Globally respected business consultant Ernesto Sirolli visited Birmingham this week to speak to owner-managers. Tom Fleming spoke to him about the environment for firms in the West Midlands.

Potential business leaders have too much of a safety net in the UK, according to Ernesto Sirolli.

Mr Sirolli, who tours the world giving advice to would-be businessmen and women, reckons that the country’s benefit system is so generous that it could even act as a brake on ambition.

Speaking on a visit to Birmingham he said: “A safety net is one thing, but in this country people have to really think twice before setting up on their own, because they risk losing their benefits if they do.

“It amazes me that notwithstanding all of this, people are still coming forward and saying ‘I want to start a business.’ “

Italian-born Mr Sirolli was a successful entrepreneur in his own right before establishing his not-for-profit consultancy, based in California, 14 years ago.

Since then he says he has helped to establish 50,000 businesses in more than 300 communities around the globe.

He spent a week in Birmingham at the invitation of Enta CIC, a social enterprise that tackles worklessness and provides training and support for the city’s most vulnerable communities.

Mill Wharf-based Enta, a training specialist active in Birmingham for more than three decades, is keen to tackle joblessness on a number of fronts – including a programme to encourage entrepreneurial start-ups.
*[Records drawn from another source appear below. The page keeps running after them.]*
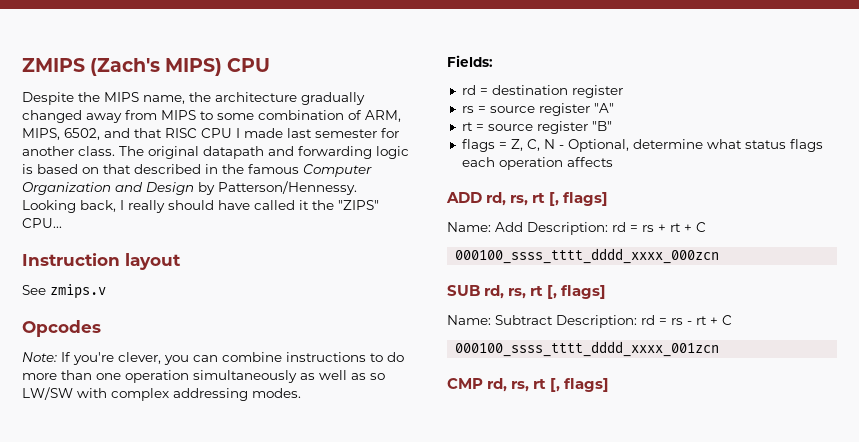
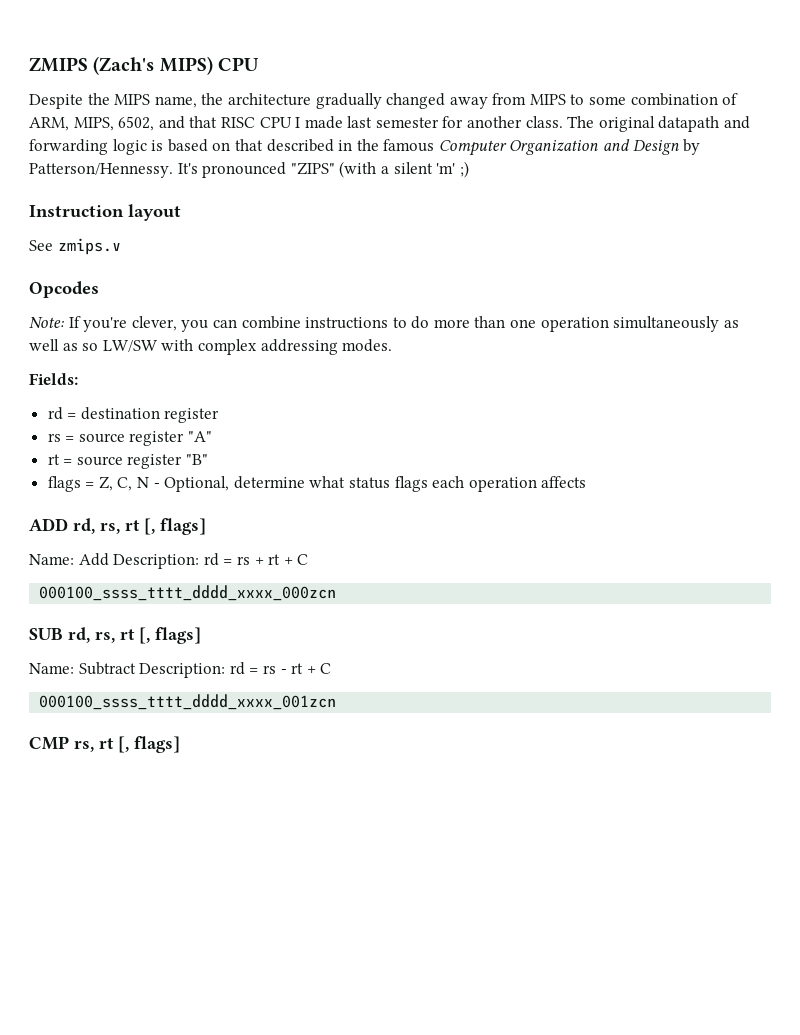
[22,200,379,213] [22,218,62,228] Looking back, I really should have called it the "ZIPS" CPU... -> [177,161,469,178] It's pronounced "ZIPS" (with a silent 'm' ;)
[487,378,508,392] rd, -> (69, 743) none

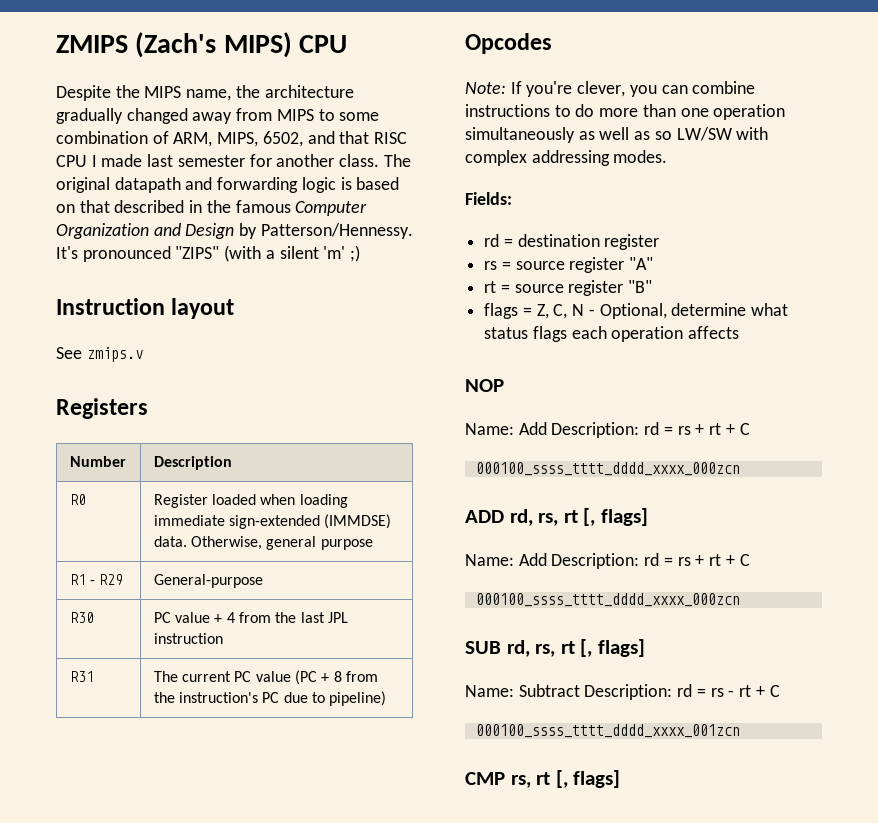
(121, 246) none -> [56,398,148,419] [69,456,126,467] [153,456,232,470] [69,494,86,505] [153,494,348,508] [153,514,392,529] [153,536,373,550] [69,574,124,585] [153,574,263,588] [69,612,94,623] [153,612,348,623] [153,633,223,644] [69,671,94,682] [153,670,378,685] [153,691,387,706] // Registers // Number | Description // R0 | Register loaded when loading immediate sign-extended (IMMDSE) data. Otherwise, general purpose // R1 - R29 | General-purpose // R30 | PC value + 4 from the last JPL instruction // R31 | The current PC value (PC + 8 from the instruction's PC due to pipeline)
(587, 482) none -> [465,379,504,392] [465,422,750,438] [475,462,740,476] // NOP // Name: Add Description: rd = rs + rt + C // 000100_ssss_tttt_dddd_xxxx_000zcn

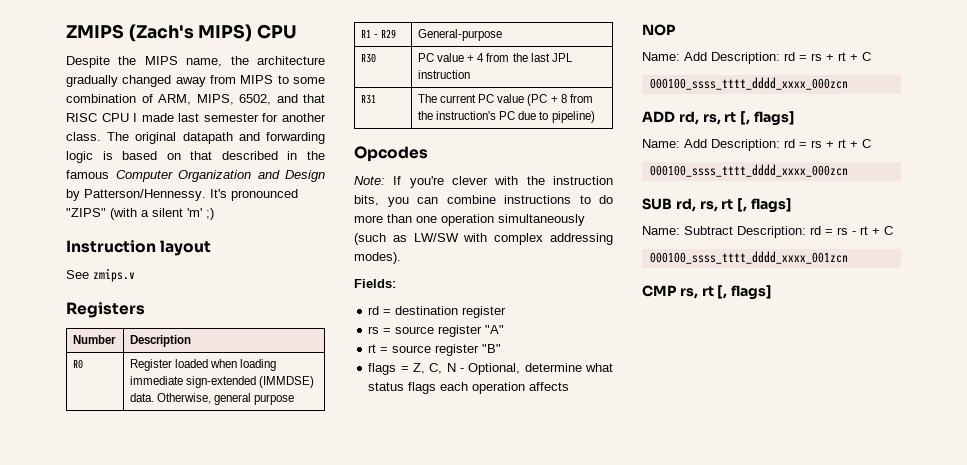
[577,81,626,97] clever, -> [452,176,613,185] [354,195,379,206] clever with the instruction bits,
[578,127,672,140] as well as so -> [354,233,407,245] (such as
[613,150,668,163] modes. -> [354,252,401,264] modes).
So, as well as offering advice to around a dozen fledgling firms in some of Birmingham’s more disadvantaged areas, Mr Sirolli also devoted time to passing on his hard-earned know-how to Jason Fry, who – under Enta’s banner – has become the city’s first Enterprise Facilitator.
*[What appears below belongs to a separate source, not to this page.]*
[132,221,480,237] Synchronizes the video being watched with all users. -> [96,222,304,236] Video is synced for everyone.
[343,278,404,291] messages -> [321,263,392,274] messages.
Mr Sirolli said: “I have been doing a lot of work with Jason, passing on to him what I have learned in 25 years assisting budding entrepreneurs who either want to start, or expand, their businesses.”

Mr Fry is taking part in a 12 month training programme which “will ensure he becomes a capable and adept enterprise facilitator,” Mr Sirolli said.

He believes entrepreneurs are made, not born, and that people from backgrounds where there was no entrepreneurial role model need to be taught the skills required to succeed.

“Even if they have the passion to start a business, they don’t know what to do, or how to do it,” he added.

Mr Sirolli said he was impressed by the budding entrepreneurs he met in Birmingham – most in their 30s and 40s – and their determination to start businesses despite the poor economic climate.

“The ideas they had ranged from training to manufacturing and services, and none of them were unrealistic,” Mr Sirolli added.

Kevin Hayes, chief executive of Enta, said: “If Ernesto Sirolli shows us anything, it’s that dreams can become reality with the right kind of advice, guidance and training.”